February 21 gave us the peculiar sight of Hugo Chávez accusing Queen Elizabeth II of warmongering. In his Aló Presidente weekly televised address, the Venezuelan leader directly addressed the British monarch in forthright terms, with an apparent hint that we could soon witness a war between Britain and South America: “The English keep threatening Argentina. Things have changed, Señora Queen, this isn’t 1982. In case of an attack on Argentina, you can be sure that it will not be alone as the Argentine fatherland was alone before.”

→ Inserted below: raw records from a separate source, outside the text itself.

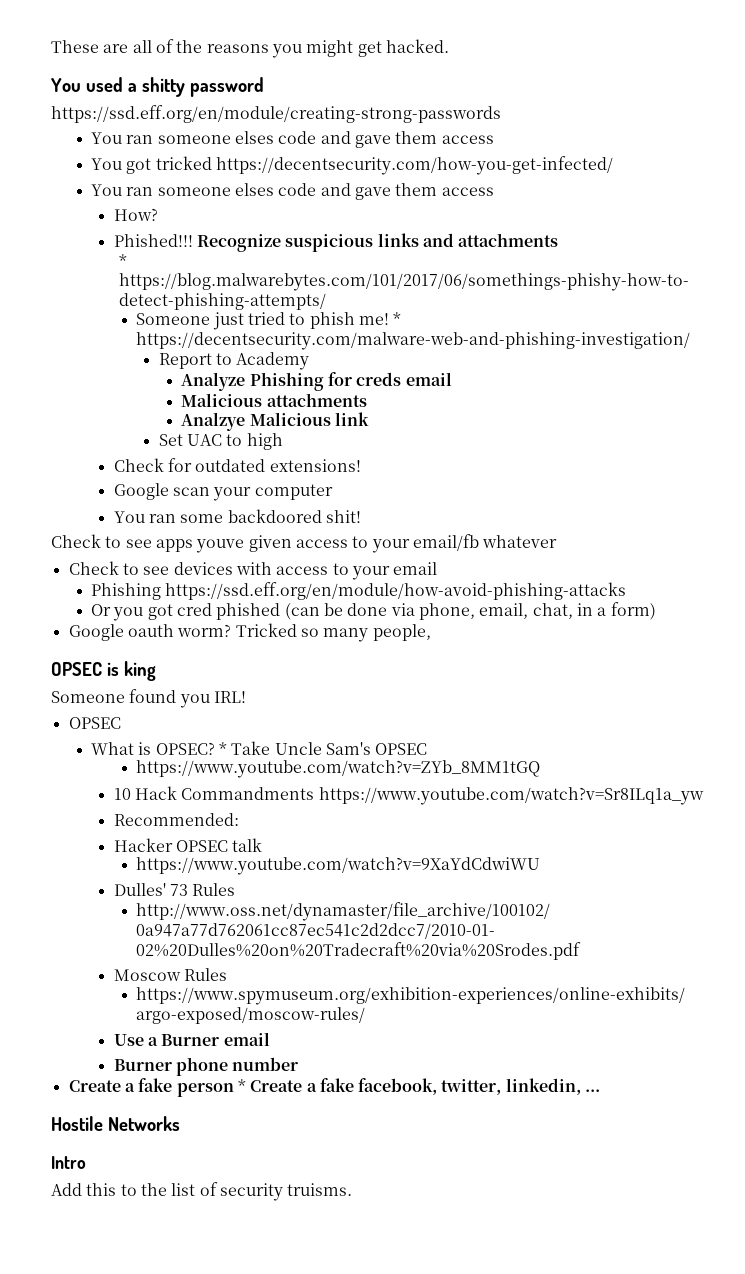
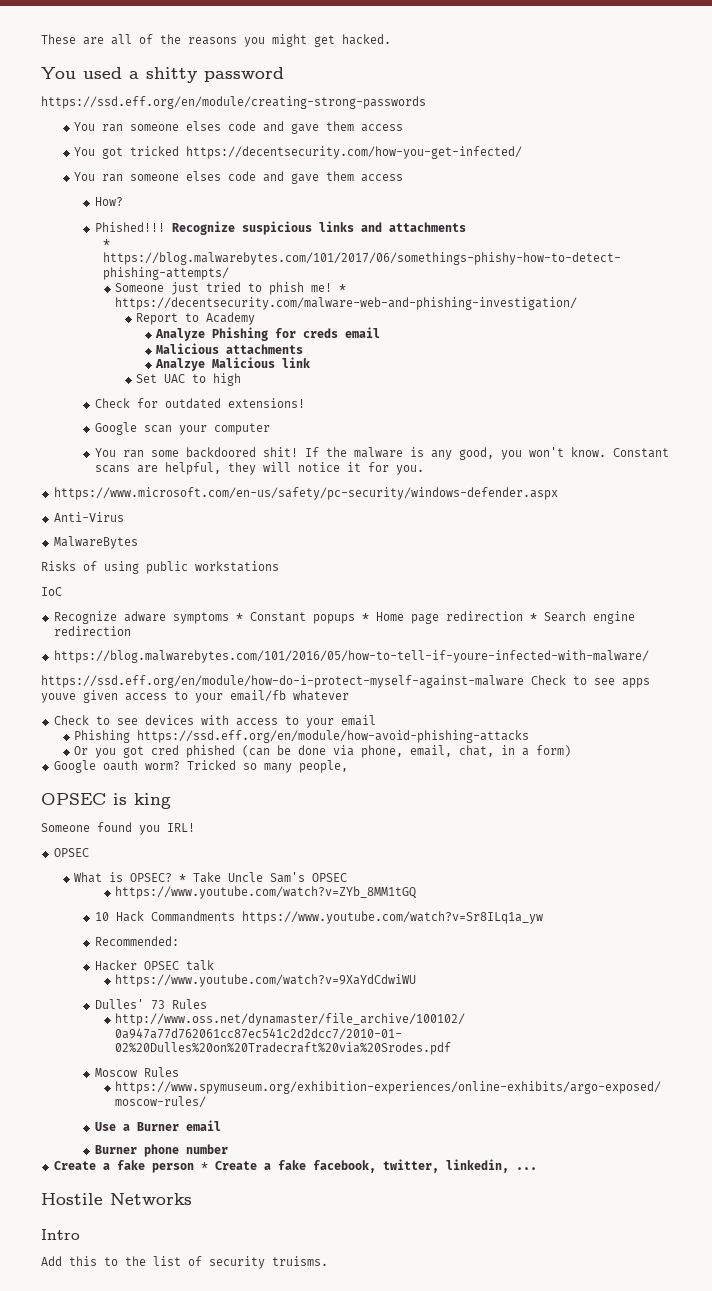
- You ran some backdoored shit!
- Check to see apps youve given access to your email/fb whatever
+ You ran some backdoored shit! If the malware is any good, you won't know. Constant scans are helpful, they will notice it for you.
+ https://www.microsoft.com/en-us/safety/pc-security/windows-defender.aspx
+ Anti-Virus
+ MalwareBytes
+ Risks of using public workstations
+ IoC
+ Recognize adware symptoms * Constant popups * Home page redirection * Search engine redirection
+ https://blog.malwarebytes.com/101/2016/05/how-to-tell-if-youre-infected-with-malware/
+ https://ssd.eff.org/en/module/how-do-i-protect-myself-against-malware Check to see apps youve given access to your email/fb whatever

And if such a war does break out, we can be sure to read all about it.
Modesto Duchene says
Good post on Falklands commentators wage virtual war | QorreO – and nifty domain by the way!
Roman says
The discovery of oil deposits of 500 million barrels will surely set of some form of conflict. Argentina will not allow Britain to start drilling and ship the profits back to England.
Gerald says
Despite the morality of using violence to achieve personal or political aims, the fact remains that Countries exist because of wars fought against their neighbours or rivals. Independence is largely secured through the employment of armed forces and the willingness to fight if threatened, this alone prepares us all for such an eventuality.